紫微の乱読部屋 at blog

活字中毒患者の乱読っぷりを披露。主にミステリーを中心に紹介します。

「幻惑密室 神麻嗣子の超能力事件簿」西澤保彦

2005年04月26日 | な行の作家
チョーモンインシリーズ第1作。短編かと思ったら、長編でした。
しかも、長編第1作といいながら、この前に短編が1つあるのですね。
それを読んでいなくても支障はないですが、何度もその事件に
触れられるし、たぶんネタバレもされているので(笑)、できれば、
順番通りに読んだ方が楽しめるんじゃないかと思います。
確か、「念力密室!」に収録されていたと思います。

チョーモンインとは、超能力問題秘密対策委員会の略だそうで、
“超問員”ではなく“チョーモンイン”と言い張るのは、
出張相談員(見習い)の神麻嗣子。文庫版には「てけてけ」という
音を鳴らしながら走りそうな(笑)イラストが描かれます。
彼女の仕事は、超能力が関わる事件の調査。警察と協力して、
事件を解決することもある、とかないとか(笑)。

今回の超能力は“ハイヒップ”というもの。初めて聞きました。
大ざっぱにいえば、強烈な催眠術のような感じでしょうか。
いつものように、この能力にはには制限があり、推理するのに
必要な条件もきちんとそろってます。基本的に推理をしない
(というかできない)私でも、なんだか解答が導き出せそうな
くらいとてもキレイな論理が展開されていきます。
いつもながら感服しますねえ。その上、物語自体も面白い。
どちらかというと軽いタッチなので、長編とはいっても
すらすら読めちゃいます。引き続き読んでいきたいシリーズです。


幻惑密室 神麻嗣子の超能力事件簿」西澤保彦(講談社文庫)

「眼球綺譚」綾辻行人

2005年04月26日 | あ行の作家
再読です。実は、私の初・綾辻作品(笑)。
よりによって、なぜこれを選んだのか、当時の自分を恨みます(^^;)。
基本的にホラーは嫌いではないので(どっちかというと好き)、
当時も楽しんだことは間違いないのですが、
この作品から「館シリーズ」もホラーなんだと
想像してしまったことが、綾辻を手にとらなかった理由だな。

「読んでください。夜中に、一人で。」その妖しい誘い文句の
通り、夜中に読ませていただきました(笑)。
7人の“由伊”が織りなす妖しい世界。
ひと言でホラーと言ってしまってはなんだか申し訳ない気がします。

北森さんとか、柄刀さんとか、読み始めると、自然と
物語の世界にどっぷりつかってしまって、その世界の、
物語の美しさとともに、作品を堪能できる作家さんとは違って、
否応なく物語の世界に引きずり込まれるんだけれども、
それは、“どっぷりつかって堪能(にっこり)”というよりは、
ひしひしと感じる恐怖がとてもリアルに、身近なものに
感じられてしまうんですね。
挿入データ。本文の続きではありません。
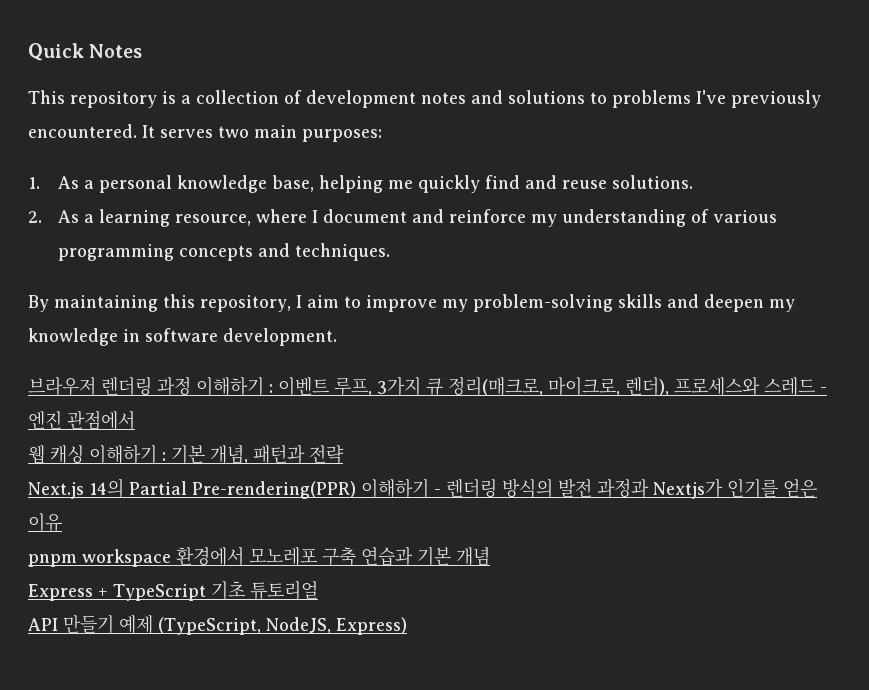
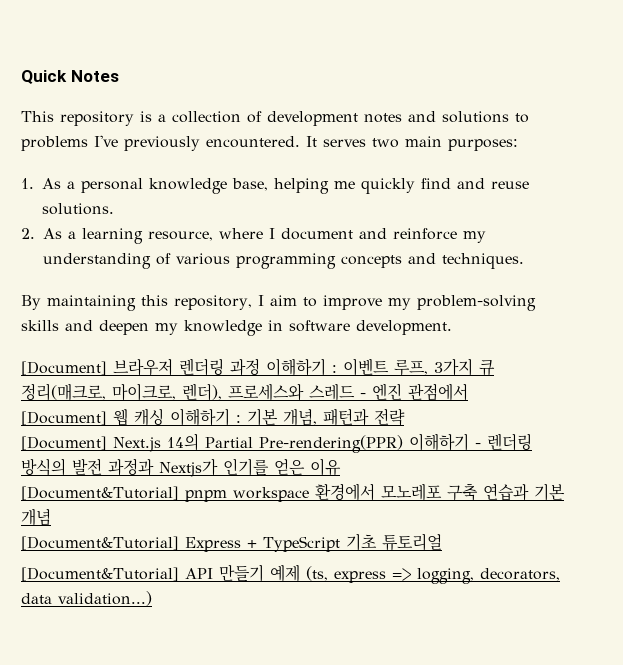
- 브라우저 렌더링 과정 이해하기 : 이벤트 루프, 3가지 큐 정리(매크로, 마이크로, 렌더), 프로세스와 스레드 - 엔진 관점에서
+ [Document] 브라우저 렌더링 과정 이해하기 : 이벤트 루프, 3가지 큐 정리(매크로, 마이크로, 렌더), 프로세스와 스레드 - 엔진 관점에서
- 웹 캐싱 이해하기 : 기본 개념, 패턴과 전략
+ [Document] 웹 캐싱 이해하기 : 기본 개념, 패턴과 전략
- Next.js 14의 Partial Pre-rendering(PPR) 이해하기 - 렌더링 방식의 발전 과정과 Nextjs가 인기를 얻은 이유
+ [Document] Next.js 14의 Partial Pre-rendering(PPR) 이해하기 - 렌더링 방식의 발전 과정과 Nextjs가 인기를 얻은 이유
- pnpm workspace 환경에서 모노레포 구축 연습과 기본 개념
+ [Document&Tutorial] pnpm workspace 환경에서 모노레포 구축 연습과 기본 개념
- Express + TypeScript 기초 튜토리얼
+ [Document&Tutorial] Express + TypeScript 기초 튜토리얼
- API 만들기 예제 (TypeScript, NodeJS, Express)
+ [Document&Tutorial] API 만들기 예제 (ts, express => logging, decorators, data validation...)

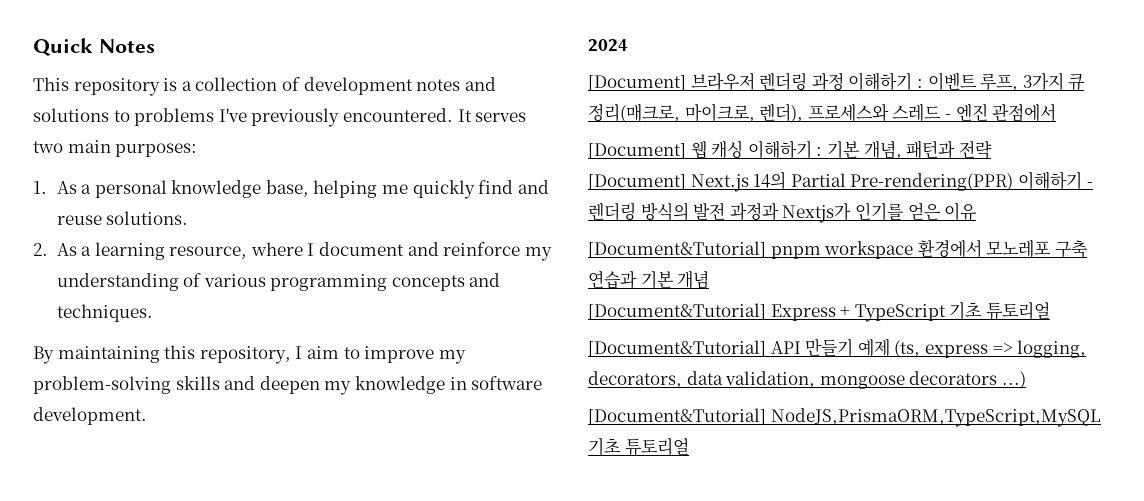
+ 2024
- [Document&Tutorial] API 만들기 예제 (ts, express => logging, decorators, data validation...)
+ [Document&Tutorial] API 만들기 예제 (ts, express => logging, decorators, data validation, mongoose decorators ...)
+ [Document&Tutorial] NodeJS,PrismaORM,TypeScript,MySQL 기초 튜토리얼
それは「館シリーズ」も同じ。
物語に引き込む、その引き込み方も作家それぞれなのでしょうが、
綾辻のように“いつも恐怖と隣り合わせ♪”というのは他にない。
そんなことを、改めて実感しながら読みました、夜中に(笑)。

好きな作品を挙げるなら「再生」と「眼球綺譚」。
「再生」は、おぼろげですが覚えてました。最後の最後で
背筋がぞくぞくする、あの感じがたまりませんねえ。
「眼球綺譚」は、内容はまったく覚えてなかったけれども、
読み進めば進むほど、背中のあたりがぞわぞわしてくる。

ちなみに装丁は、ハードカバーも文庫も京極夏彦なのです。